UNCERTAINTY AWAITS The consequences in Bangladesh may be far-reaching. It is unfair to stigmatize the Rohingya in the camps as "extremists-in-waiting" for only a handful have ever committed violent acts. Nevertheless large demographic changes and movements of people often create instability. Anxieties about southern Bangladesh becoming the next ISIS stronghold are absurd fantasies -- there is simply no extremist infrastructure to support jihadis from elsewhere -- but the region may yet become an inspiration for violence, in the manner of Kashmir or Palestine. Large numbers of disaffected and bored young people -- the refugee population is mostly under 18 -- is a recipe for conflict and crime, particularly in an area already afflicted with both. The Buddhist indigenous people of the Chittagong Hill Tracts, an area that has seen decades of conflict and an unfulfilled peace process, are increasingly worried that the refugees will be deployed for land grabs and attacks on their villages.

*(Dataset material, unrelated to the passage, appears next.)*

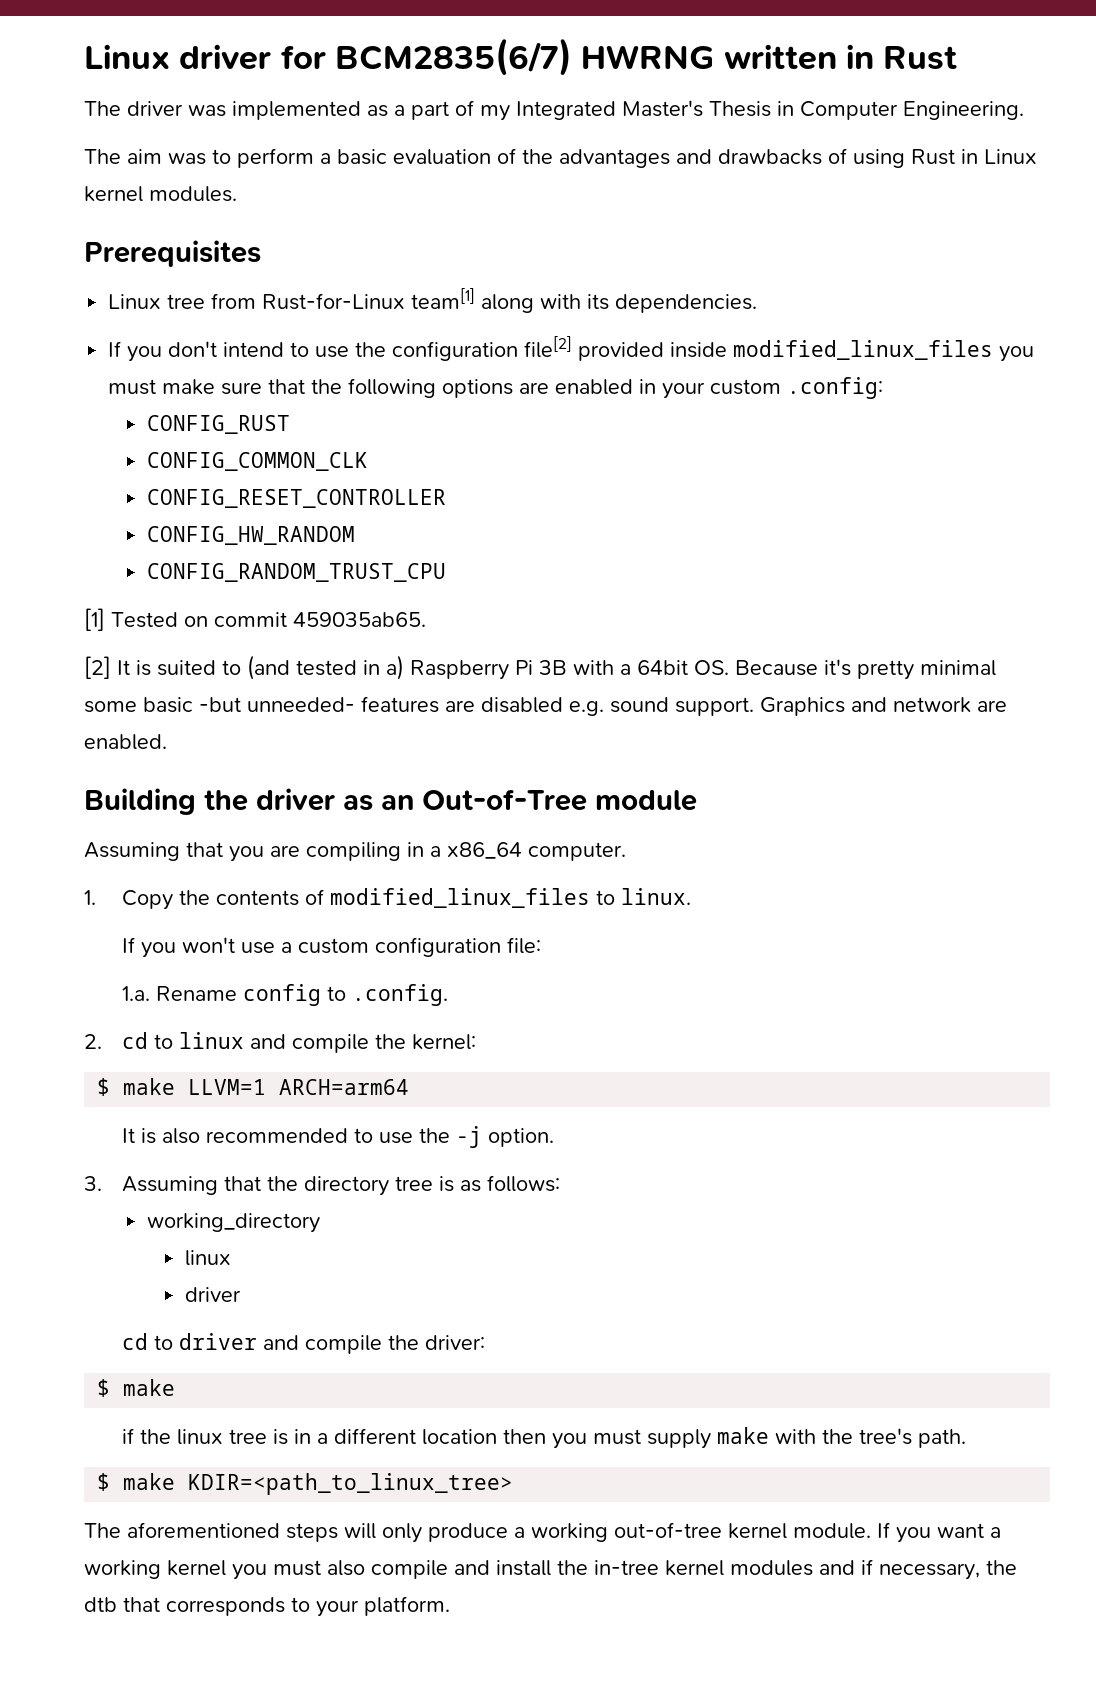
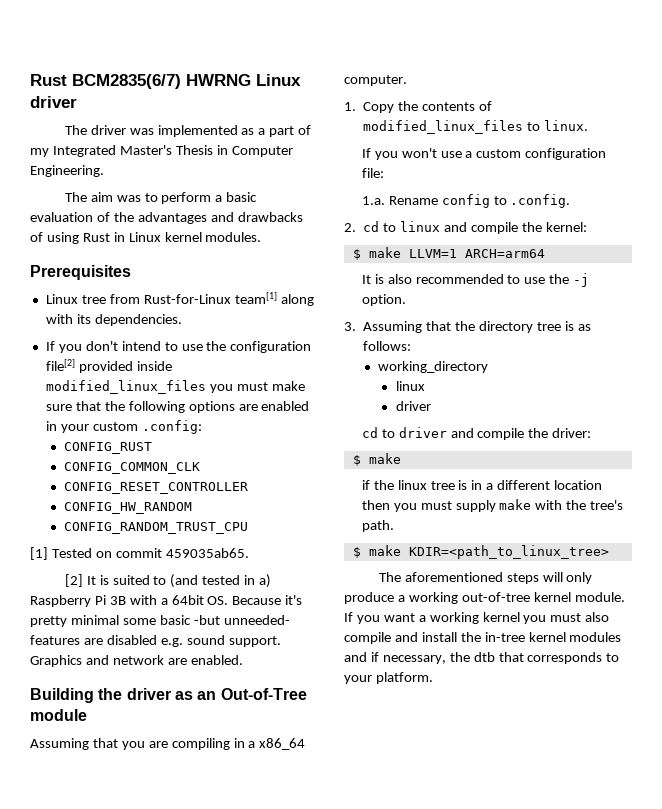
(84, 56) none -> [30,74,251,89] Rust BCM2835(6/7) HWRNG
[280,38,958,76] for BCM2835(6/7) HWRNG written in Rust -> (77, 102) none

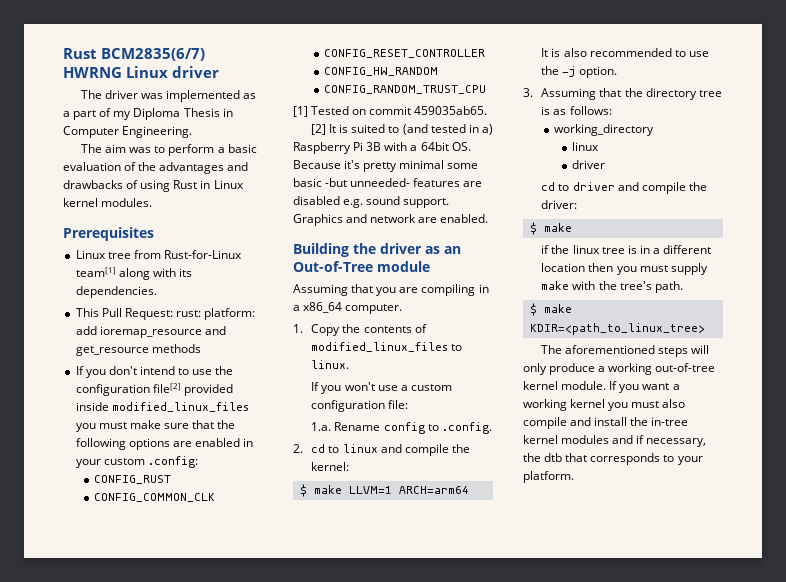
[52,145,172,157] Integrated Master's -> [133,108,181,120] Diploma
(182, 320) none -> [75,308,256,320] [75,326,226,338] [75,344,201,356] // This Pull Request: rust: platform: add ioremap_resource and get_resource methods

Bangladesh is heading into elections, often a time for violence. The Awami League government of Sheikh Hasina is deeply corrupt and unpopular, and is fighting dirty, using its intelligence agencies and the judiciary to weaken the opposition. With a buoyant economy, Sheikh Hasina was expecting the poll -- due before early 2019 -- to be a coronation. Now she is balancing various delicate issues: She needs international support for the refugees while ensuring they go home as soon as possible. She needs to maintain relations with Myanmar to get a deal while castigating them sufficiently to build international pressure on Naypyitaw. In the meantime, the refugee issue has galvanized the religious right who see the attacks on Rohingya as a campaign against Islam itself.

Around the world, several countries have "weaponized" refugees, driving people across borders in a way that threatens their neighbors and creates regional insecurity. They never pay a price for their inhumanity or for their violations of international law. Myanmar may take back a token handful of Rohingyas, but it will not reimburse Bangladesh for its huge costs. The burden of supporting refugees often falls heaviest on the poorest countries, where it can take the biggest political toll as well. But the costs of sharing the burden on Bangladesh will be much less than a weakened or unstable country, possibly producing its own refugees.

Robert Templer is director of the Barcelona-based Higher Education Alliance for Refugees and works as a consultant for international organizations on refugee and conflict issues.